How difficult is it to do what Ralph Lean QC does? He’s a guy who wants to cut government spending, freeze councilors’ wages and — follow the line on this – examine the outsourcing of some city functions. That’s gobblie-gook for privatization, folks, and Lean is nothing if not a spokesman for privatization, lobbying for a number of U.S. firms looking to get in on the outsourcing action.

Lean or Ailes?

A typical campaign fundraising pitch by Ralph Lean QC? “So my candidate is thinking of outsourcing some of the city’s functions.. I don’t know, garbage or tax collection, part of the TTC.. whatever. If you want on the ground floor of that, maybe you and a few of your friends might want to cut me a cheque.. ?”
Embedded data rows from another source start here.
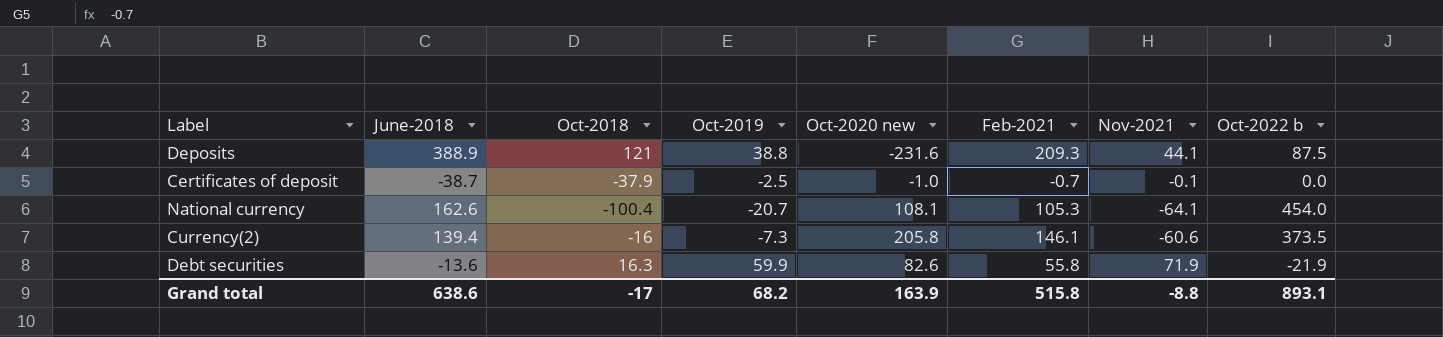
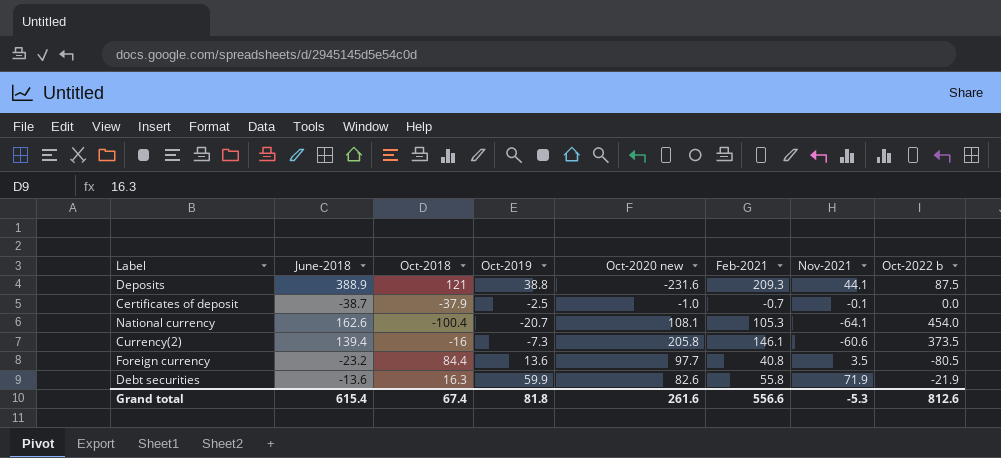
row Foreign currency: none -> -23.2 | 84.4 | 13.6 | 97.7 | 40.8 | 3.5 | -80.5
Grand total | June-2018: 638.6 -> 615.4
Grand total | Oct-2018: -17 -> 67.4
Grand total | Oct-2019: 68.2 -> 81.8
Grand total | Oct-2020 new: 163.9 -> 261.6
Grand total | Feb-2021: 515.8 -> 556.6
Grand total | Nov-2021: -8.8 -> -5.3
Grand total | Oct-2022 b: 893.1 -> 812.6

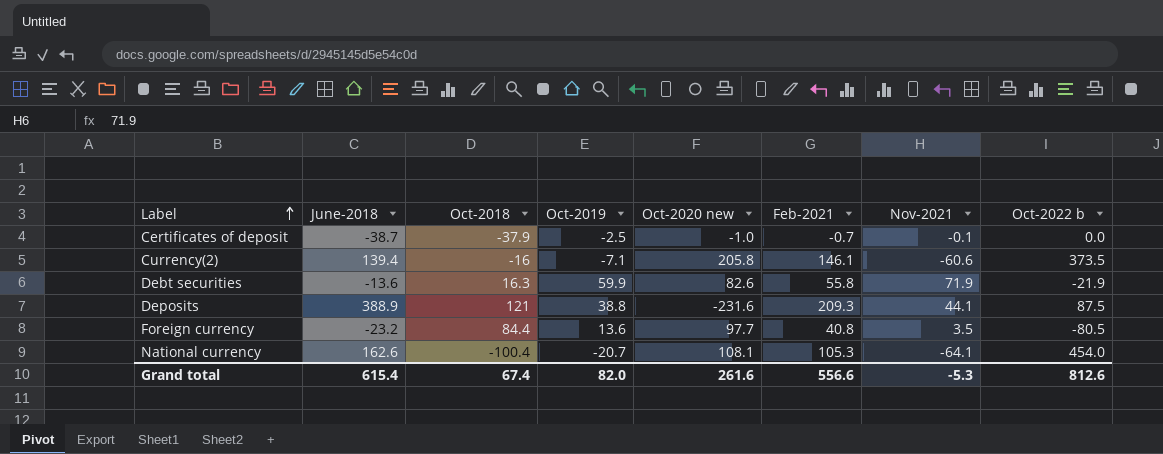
row order: none -> Label ascending
Currency(2) | Oct-2019: -7.3 -> -7.1
Grand total | Oct-2019: 81.8 -> 82.0

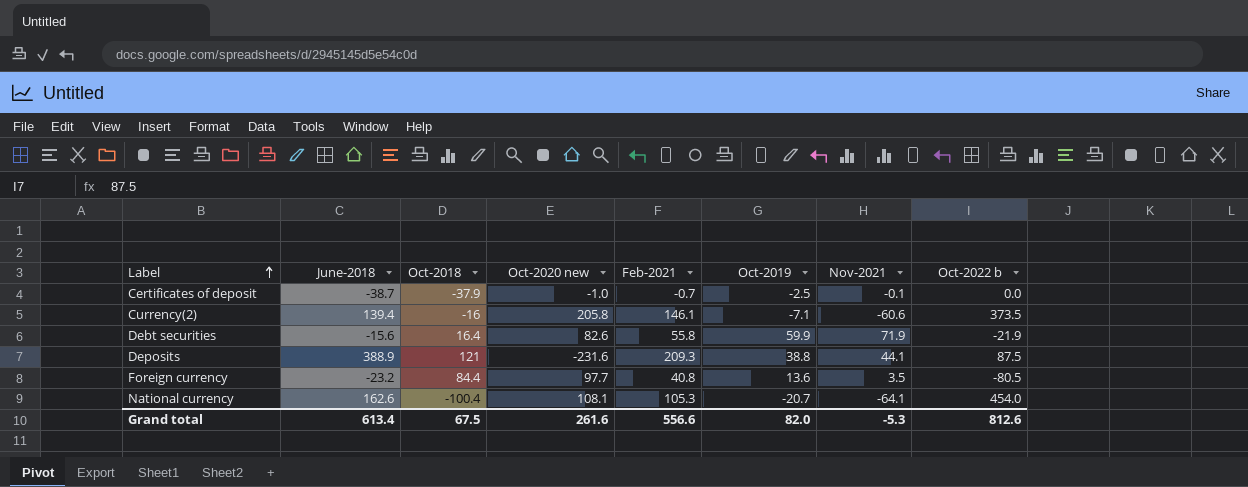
column Oct-2019 | position: 4 -> 6
Debt securities | June-2018: -13.6 -> -15.6
Debt securities | Oct-2018: 16.3 -> 16.4
Grand total | June-2018: 615.4 -> 613.4
Grand total | Oct-2018: 67.4 -> 67.5

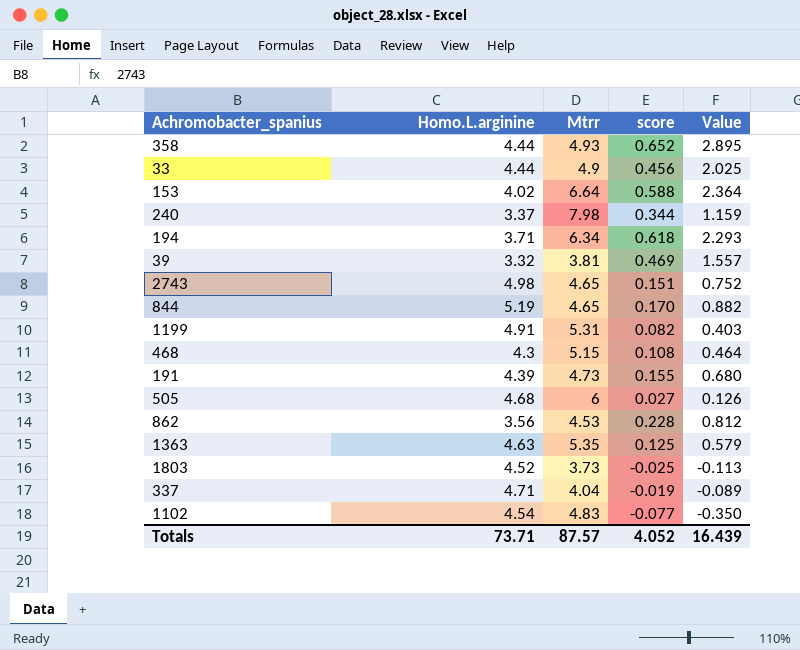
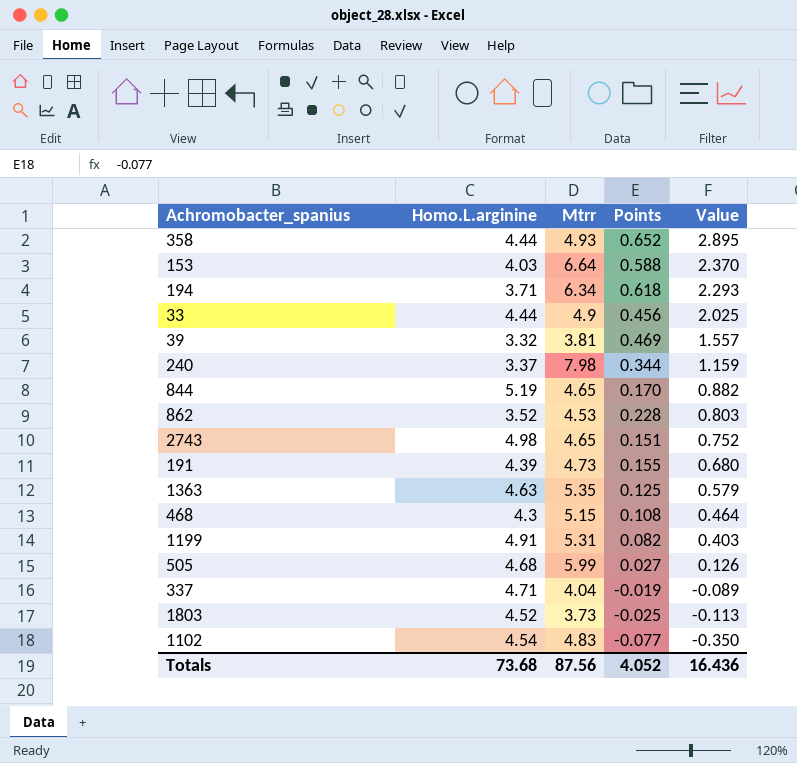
row order: none -> Value descending
column name: score -> Points
153 | Homo.L.arginine: 4.02 -> 4.03
153 | Value: 2.364 -> 2.370
862 | Homo.L.arginine: 3.56 -> 3.52
862 | Value: 0.812 -> 0.803
505 | Mtrr: 6 -> 5.99
Totals | Homo.L.arginine: 73.71 -> 73.68
Totals | Mtrr: 87.57 -> 87.56
Totals | Value: 16.439 -> 16.436

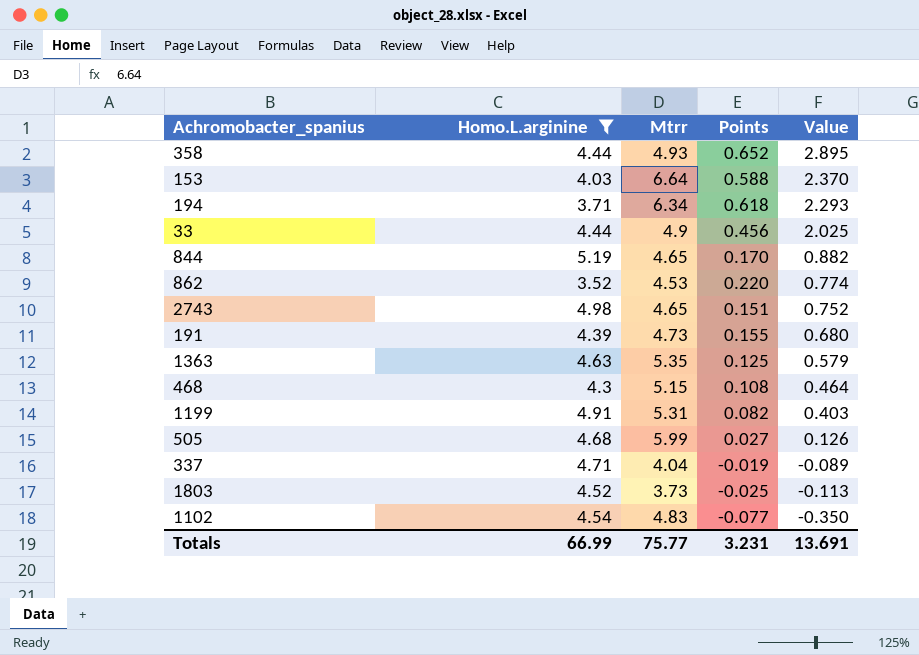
filter: none -> Homo.L.arginine >= 3.52
862 | Points: 0.228 -> 0.220
862 | Value: 0.803 -> 0.774
Totals | Homo.L.arginine: 73.68 -> 66.99
Totals | Mtrr: 87.56 -> 75.77
Totals | Points: 4.052 -> 3.231
Totals | Value: 16.436 -> 13.691

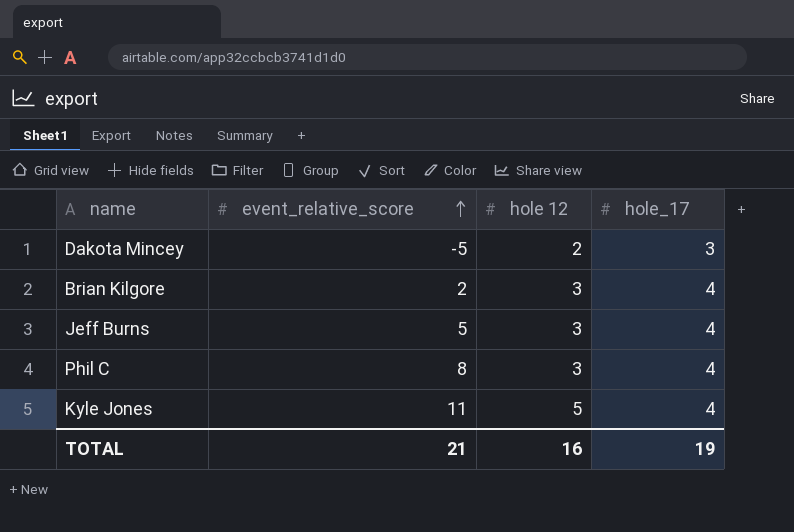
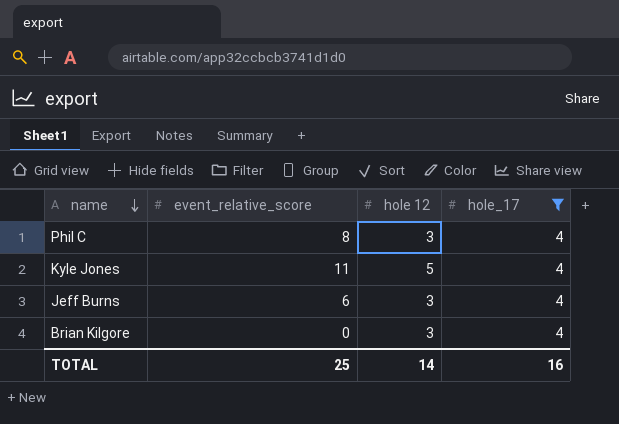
filter: none -> hole_17 = 4
row order: event_relative_score ascending -> name descending
Jeff Burns | event_relative_score: 5 -> 6
Brian Kilgore | event_relative_score: 2 -> 0
TOTAL | event_relative_score: 21 -> 25
TOTAL | hole 12: 16 -> 14
TOTAL | hole_17: 19 -> 16

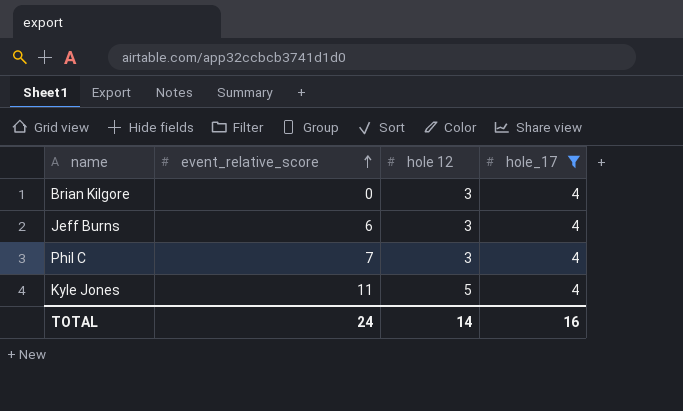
row order: name descending -> event_relative_score ascending
Phil C | event_relative_score: 8 -> 7
TOTAL | event_relative_score: 25 -> 24

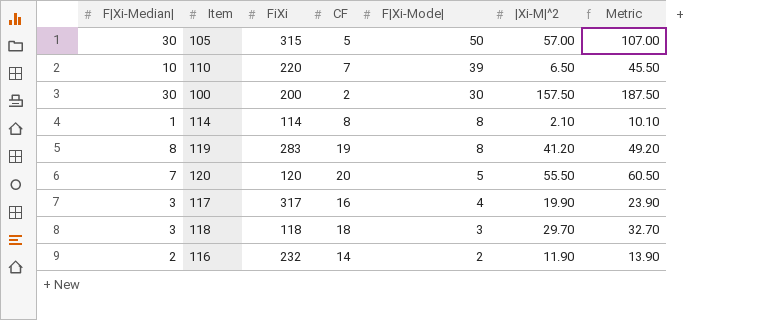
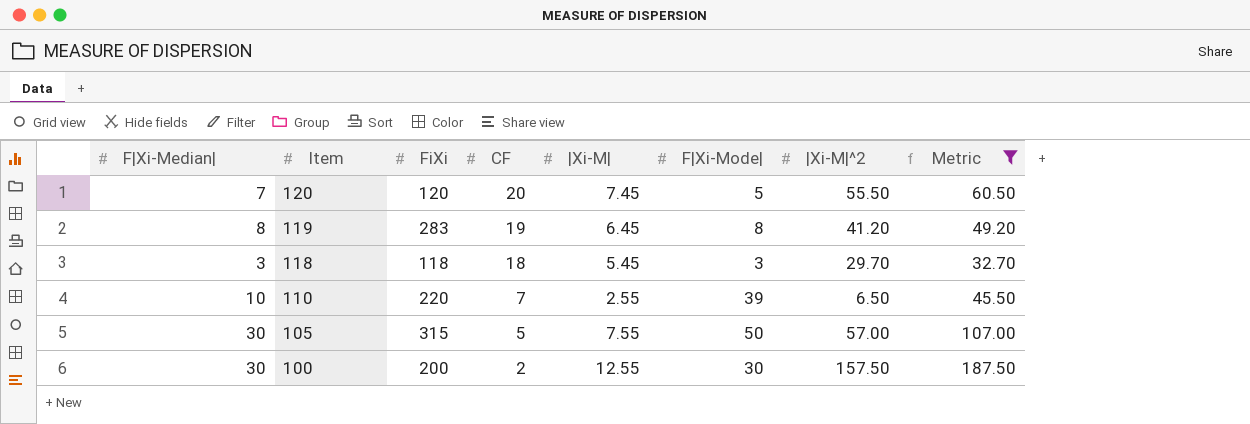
filter: none -> Metric >= 32.70
row order: F|Xi-Mode| descending -> Item descending
column |Xi-M| | position: none -> 5

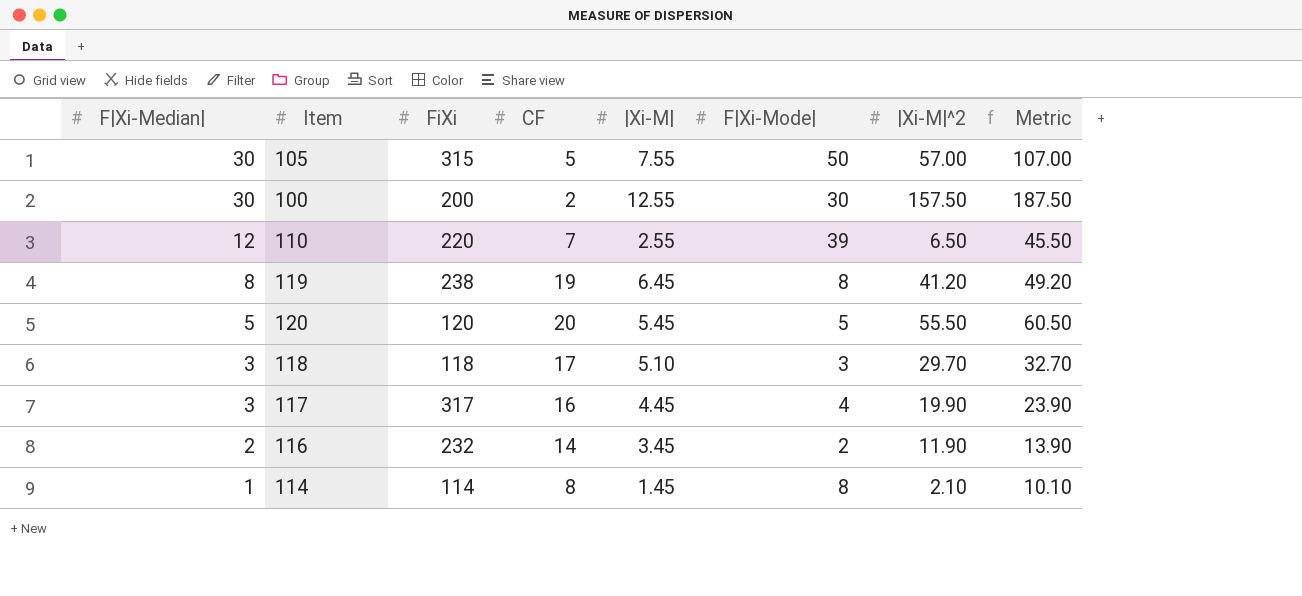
filter: Metric >= 32.70 -> none
row order: Item descending -> F|Xi-Median| descending
110 | F|Xi-Median|: 10 -> 12
119 | FiXi: 283 -> 238
120 | F|Xi-Median|: 7 -> 5
120 | |Xi-M|: 7.45 -> 5.45
118 | CF: 18 -> 17
118 | |Xi-M|: 5.45 -> 5.10

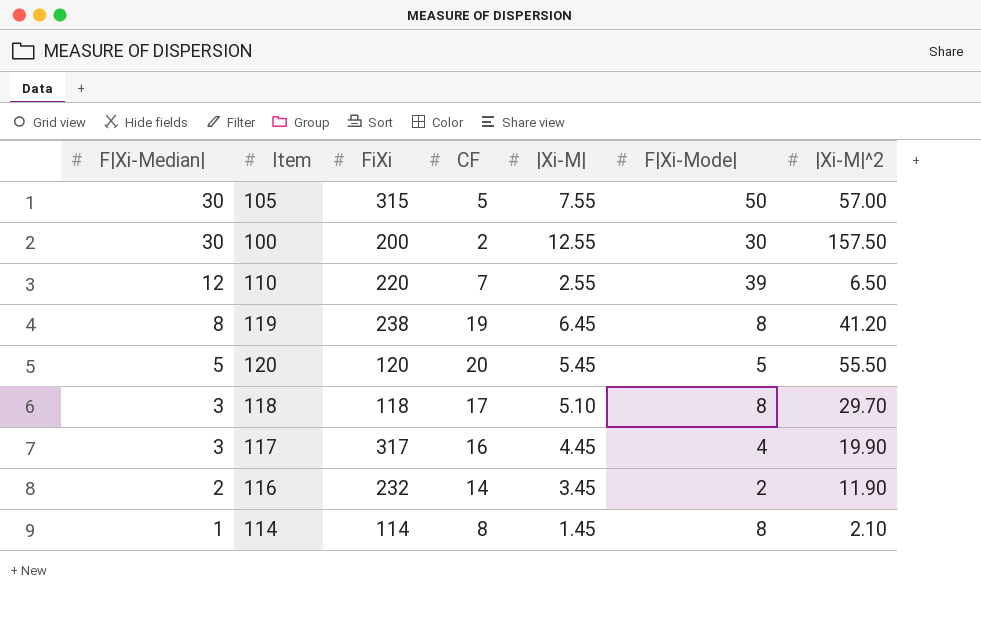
column Metric | formula: [F|Xi-Mode|] + [|Xi-M|^2] -> none
118 | F|Xi-Mode|: 3 -> 8

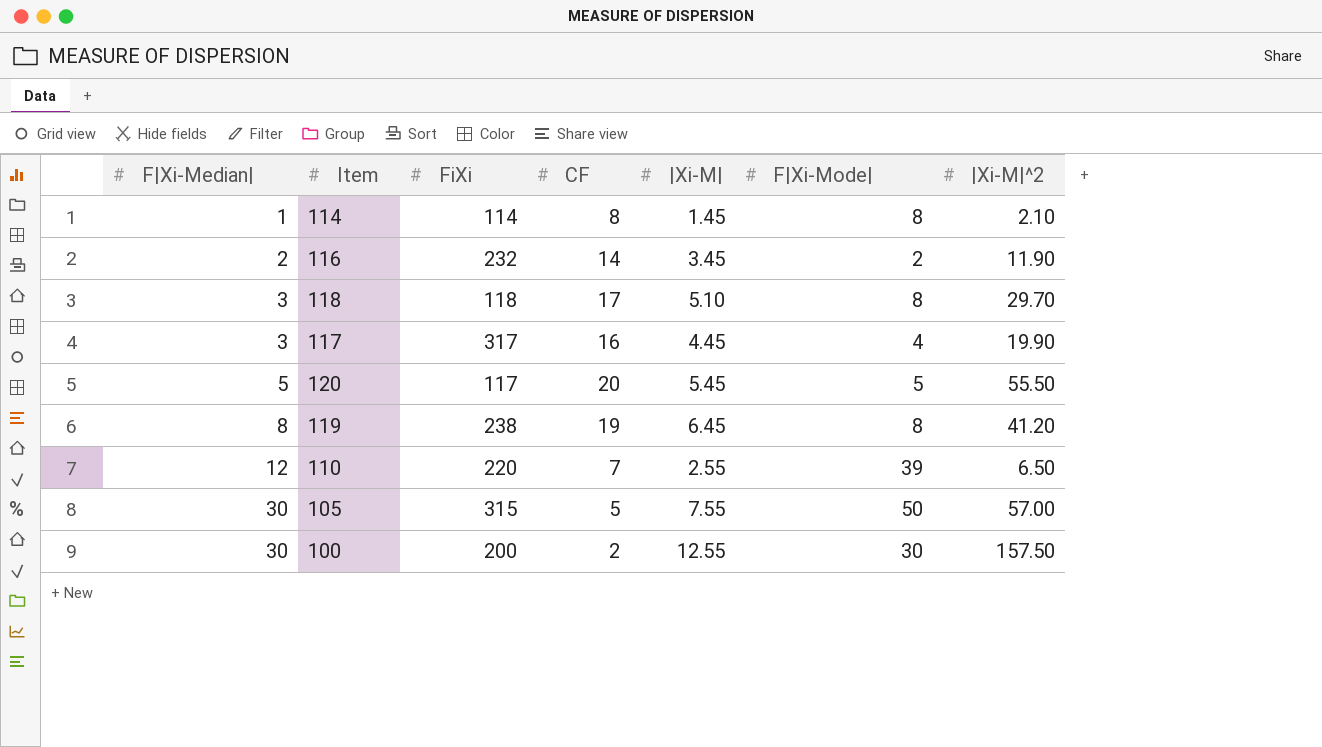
row order: F|Xi-Median| descending -> F|Xi-Median| ascending
120 | FiXi: 120 -> 117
The ironically surnamed Lean doesn’t even have to leave his desk to do that. The money comes to him. And oh yeah, the man’s a “… big supporter of Porter [Airlines].” So it’s not hard to imagine another round of voting to bring back a bridge or push for a tunnel to the island, errr, the Billy Bishop Airport if the new city council comes together in the shape of which someone like Ralph Lean QC approves.

It’s enough to make you want straight up, publicly funded elections. No money from anyone, individuals, unions, corporations. Financing doled out solely from the public purse. Candidates would still need the likes of John Laschinger to run for office but Ralph Lean QC and his ilk would be shit out of luck. And the commonweal would be all the better for that.